With the 2020 MLB World Series getting underway this evening between the Tampa Bay Rays and the Los Angeles Dodgers, it’s time to begin working on plans for the 2020-21 offseason, and we’re inviting you to share your thoughts and plans with us and the rest of the fanbase.
All you have to do is use the template below (copy/paste) and begin to lay the foundation for what you believe will be the path to success for the 2021 Chicago Cubs!
When completed, save your plan as a PDF and send it to firstname.lastname@example.org for it to be published on the website.
Note: We will not include submissions with vulgar or explicit language, so let’s keep it clean.

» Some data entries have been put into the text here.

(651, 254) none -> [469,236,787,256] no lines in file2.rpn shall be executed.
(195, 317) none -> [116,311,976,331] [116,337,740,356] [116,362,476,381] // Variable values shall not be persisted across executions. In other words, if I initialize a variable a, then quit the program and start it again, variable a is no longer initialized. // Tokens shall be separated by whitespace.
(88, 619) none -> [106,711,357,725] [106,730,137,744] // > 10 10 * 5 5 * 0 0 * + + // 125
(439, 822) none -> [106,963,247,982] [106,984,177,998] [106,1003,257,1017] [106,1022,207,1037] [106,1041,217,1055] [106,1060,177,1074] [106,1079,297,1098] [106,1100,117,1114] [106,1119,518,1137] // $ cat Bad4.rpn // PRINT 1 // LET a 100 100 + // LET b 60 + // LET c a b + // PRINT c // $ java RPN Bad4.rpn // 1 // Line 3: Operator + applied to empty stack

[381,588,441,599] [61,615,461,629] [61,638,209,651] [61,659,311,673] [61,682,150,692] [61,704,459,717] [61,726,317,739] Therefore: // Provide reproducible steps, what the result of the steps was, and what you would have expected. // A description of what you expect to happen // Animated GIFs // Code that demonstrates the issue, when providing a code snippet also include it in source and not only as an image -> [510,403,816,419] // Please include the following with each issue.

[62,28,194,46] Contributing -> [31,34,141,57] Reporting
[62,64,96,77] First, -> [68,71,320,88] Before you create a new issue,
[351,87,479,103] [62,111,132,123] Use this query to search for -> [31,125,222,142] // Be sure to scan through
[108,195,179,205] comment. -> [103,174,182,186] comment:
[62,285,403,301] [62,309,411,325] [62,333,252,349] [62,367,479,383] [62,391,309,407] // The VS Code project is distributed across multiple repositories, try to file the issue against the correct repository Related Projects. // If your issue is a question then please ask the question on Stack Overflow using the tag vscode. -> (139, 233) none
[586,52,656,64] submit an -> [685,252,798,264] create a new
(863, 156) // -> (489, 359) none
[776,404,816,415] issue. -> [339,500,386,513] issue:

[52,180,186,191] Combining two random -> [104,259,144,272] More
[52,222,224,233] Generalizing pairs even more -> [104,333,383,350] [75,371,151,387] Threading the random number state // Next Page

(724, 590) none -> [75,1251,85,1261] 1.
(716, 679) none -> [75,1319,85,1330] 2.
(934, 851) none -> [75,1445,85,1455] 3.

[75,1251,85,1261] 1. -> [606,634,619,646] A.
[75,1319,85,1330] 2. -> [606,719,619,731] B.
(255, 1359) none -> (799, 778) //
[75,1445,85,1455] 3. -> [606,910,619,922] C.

In the introduction section of your off-season plan, you’ll talk about where you see the Cubs heading into the 2020-21 offseason, your outlook and philosophy on what they need to accomplish this winter, and explain the thinking/strategy behind your offseason plan.
For this portion of the offseason plan you will be deciding whether to “tender,” or “non-tender” the listed arbitration eligible players for this year.
If you would like to think even more outside the box, you can opt to extend an arbitration-eligible player such as Javier Baez, for example. Remember, this is your plan, and the level of creativity/complexity is purely up to you.
We have listed the arbitration-eligible players and their projected 2021 salary according to MLB Trade Rumors’ first model for 2021 arbitration salaries.
- Albert Almora Jr. – $1.575M:
- Javier Baez – $10.0M:
- Kris Bryant – $18.6M:
- Victor Caratani – $1.2M:
- Willson Contreras – $5.0M:
- Ian Happ – $2.5M:
- Colin Rea – $1.0M:
- Kyle Ryan – $1.2M:
- Kyle Schwarber – $7.01M:
- Ryan Tepera – $1.2M:
- Dan Winkler – $1.0M:
- Jose Martinez – $2.1M:
This section is a quickie within the exercise where you will simply decide to “pick up,” “decline,” or “rework” a player’s club option for the 2021 season. You’re welcome to provide as much, or as little explanation as you’d like on your decisions.
- Jon Lester – $25M ($10M buyout)
- Anthony Rizzo – $16.5M ($2M buyout)
- Daniel Descalso – $3.5M ($1M buyout)
Impending Free Agents
The Cubs have several impending free-agents heading into this offseason, and it’s your job to decide whether to allow each player to walk or work out a new deal.
You should explain your decision and the reasoning behind that decision.
- Jose Quintana (SP): ($10.5M in 2020)
- Tyler Chatwood (SP): ($13M in 2020)
- Andrew Chafin (RP): ($3.04M in 2020)
- Pedro Strop (RP): ($1.82M in 2020)
- Cameron Maybin (OF): ($1.5M in 2020)
- Jeremy Jeffress (RP): ($850K in 2020)
- Jason Kipnis (2B): ($1M in 2020)
- Billy Hamilton (OF): ($1M in 2020)
- Josh Phegley (C): ($1M in 2020)
With the potential firing of Anthony Iapoce as Hitting Coach, the Cubs may have one replacement this offseason. While the rest of the staff seems safe/set, this is your offseason plan, and with that you can feel free to make any changes you wish. Again, elaborate on decisions you make.
Manager: David Ross
Bench Coach: Andy Green
Pitching Coach: Tommy Hottovy
Hitting Coach: Anthony Iapoce
Free Agency Acquisitions
Here’s where the real fun begins. List your free-agent signings and your reasoning for the move in this section of the exercise. Use the format below and elaborate on the move. Spotrac is a great place to see impending free-agents and their projected salaries, but you can pull this information from any place you choose, so long as you cite the source of that information.
- Marcus Stroman (SP) – 5 years, $80 million: Per Spotrac, Stroman was set to make $12 million in 2020 before opting out. One would imagine he receives a raise from that AAV as one of the top SP’s available, and entering his age 30 season, a multi-year deal is a logical outcome.
Here you can make the Winter Meetings blockbuster that you’ve always dreamed of, but we suggest something reasonable for both sides involved. Let’s hope you have better luck than Theo Epstein and Jed Hoyer did last offseason when they were heavily involved in discussions that never came to fruition.
Player X (Cubs) for Player Y (Trade Partner): To the left in bold you’ll list the player(s) involved in the swap as well as their team, followed by an explanation of the trade and why it makes sense for both sides involved.
In this final leg of the exercise you’ll summarize your offseason moves and the strategy/logic behind them.
If you choose, you can list a projected 26-man roster based on your acquisitions and departures within your offseason plan. This is highly encouraged, but not required.